Guai a lasciar intendere che le condotte ruvide, quando non direttamente violente, siano il solo modo per farsi ascoltare. Guai a lasciar supporre che legge e ordine siano negoziabili, perché l’alternativa consiste nell’arbitrio e nella sopraffazione. Occhio a lasciar correre quel che invece non dovrebbe essere tollerato, perché così non si stemperano gli animi e diluisce la rabbia, ma s’aizzano e premiano i maneschi zittendo le persone civili. Vale per ogni tipo di manifestazione, quale che ne sia il colore e il contenuto: chi commette reati è bene sia condotto a risponderne e a subire la punizione. Repressione? Certo: reprimere la violenza è il solo modo per imporre il rispetto dei diritti e dei cittadini per bene.
Tor Sapienza e lo sciopero “sociale”, gli scontri fra manifestati e forze dell’ordine, siano istruttivi. Da una parte c’è il diritto ad esprimere il dissenso e a protestare, anche mediante manifestazioni pubbliche. Dall’altra c’è l’ordine e la legge da far rispettare. L’una cosa non può esistere senza l’altra. Da una parte, però, ci sono problemi noti e disagi crescenti, dall’altra il fatto che si ottiene udienza o provvedimenti solo ove i toni crescono e i gesti s’impongono.
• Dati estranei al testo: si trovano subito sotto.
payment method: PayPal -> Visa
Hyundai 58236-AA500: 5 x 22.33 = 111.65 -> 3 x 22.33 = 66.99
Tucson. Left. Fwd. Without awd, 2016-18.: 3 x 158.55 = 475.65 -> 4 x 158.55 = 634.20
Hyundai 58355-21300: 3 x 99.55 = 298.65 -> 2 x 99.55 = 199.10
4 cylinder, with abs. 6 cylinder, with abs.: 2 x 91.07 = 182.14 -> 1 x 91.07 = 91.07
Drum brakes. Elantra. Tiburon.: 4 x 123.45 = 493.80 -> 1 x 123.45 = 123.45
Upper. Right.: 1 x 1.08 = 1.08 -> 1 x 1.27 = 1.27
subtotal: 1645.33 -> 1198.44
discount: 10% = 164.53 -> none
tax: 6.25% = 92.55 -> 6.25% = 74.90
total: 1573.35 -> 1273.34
E questo è molto pericoloso. E’ sbagliato dire “con i sindacati non trattiamo”, salvo poi riceverli di corsa quando in piazza volano le manganellate, o quando gli scioperanti bloccano l’autostrada. E’ un incentivo a creare disordini. Un modo per togliere spazio a chi condivide la protesta, ma non condivide la violenza. E’ sbagliato far finta che i centri raccolta degli immigrati non regolari (evidentemente non collocati al lavoro e non in grado di mantenersi) possano essere sempre più grandi e sempre scaricati dove abitano gli italiani più disagiati e meno protetti. Come è sbagliato andarli a visitare, portando qualsiasi tesi, solo dopo che scoppiano i tumulti, perché è come dire che la politica e la ribalta mediatica ignorano questi problemi fin quando la lunga, lunghissima miccia non raggiunge l’esplosione di rabbia.
I commenti spesso si concentrano su quanti vanno a fare da “provocatori”. Al punto che finisce con l’essere descritto come un aggressore colui il quale è aggredito. Forse vale la pena ricordare a tutti che servono a un piffero sia le morali che le parolone, occorrendo soluzioni ragionevoli e percorribili. Qui ne abbiamo fatte. Lo sciacallaggio esiste eccome, ma riguarda il “cattivismo” tanto quanto il “buonismo”, che, in ultima analisi, sono soci, reggendosi e alimentandosi a vicenda.
Se lasciamo correre il fatto che nelle manifestazioni si possa esercitarsi nella colluttazione, nel lancio e nell’esplosione, presto consumeremo lo spazio del confronto pacifico. Ed è per questo che porgo a Filippo Taddei tutta la possibile solidarietà. Non ne condivido parte delle tesi (come credo lui faccia con me), ma il suo diritto di parola coincide con il mio e con il diritto di tutti a sentirle. Non va solo protetto, va ascoltato e, se del caso, contraddetto.
Di certe manifestazioni e di certi frangenti violenti abbiamo le foto e i filmati. Esiste l’obbligatorietà dell’azione penale (la abolirei, ma anche in quel caso procederei). Quegli atti sono dei reati. Non si devono fare indagini di mesi, i responsabili siano portati subito davanti alla giustizia. Non serve ipotizzare reati gravissimi, bastano e avanzano quelli che si sono visti. Importa un fico secco che, nel merito, li si consideri dalla parte della ragione o del torto. Importa chiarire, e in fretta, che l’uso della violenza non è solo illecito, non è solo inammissibile, ma colloca direttamente dalla parte del torto. Servirà a far sì che siano isolati, non esaltati.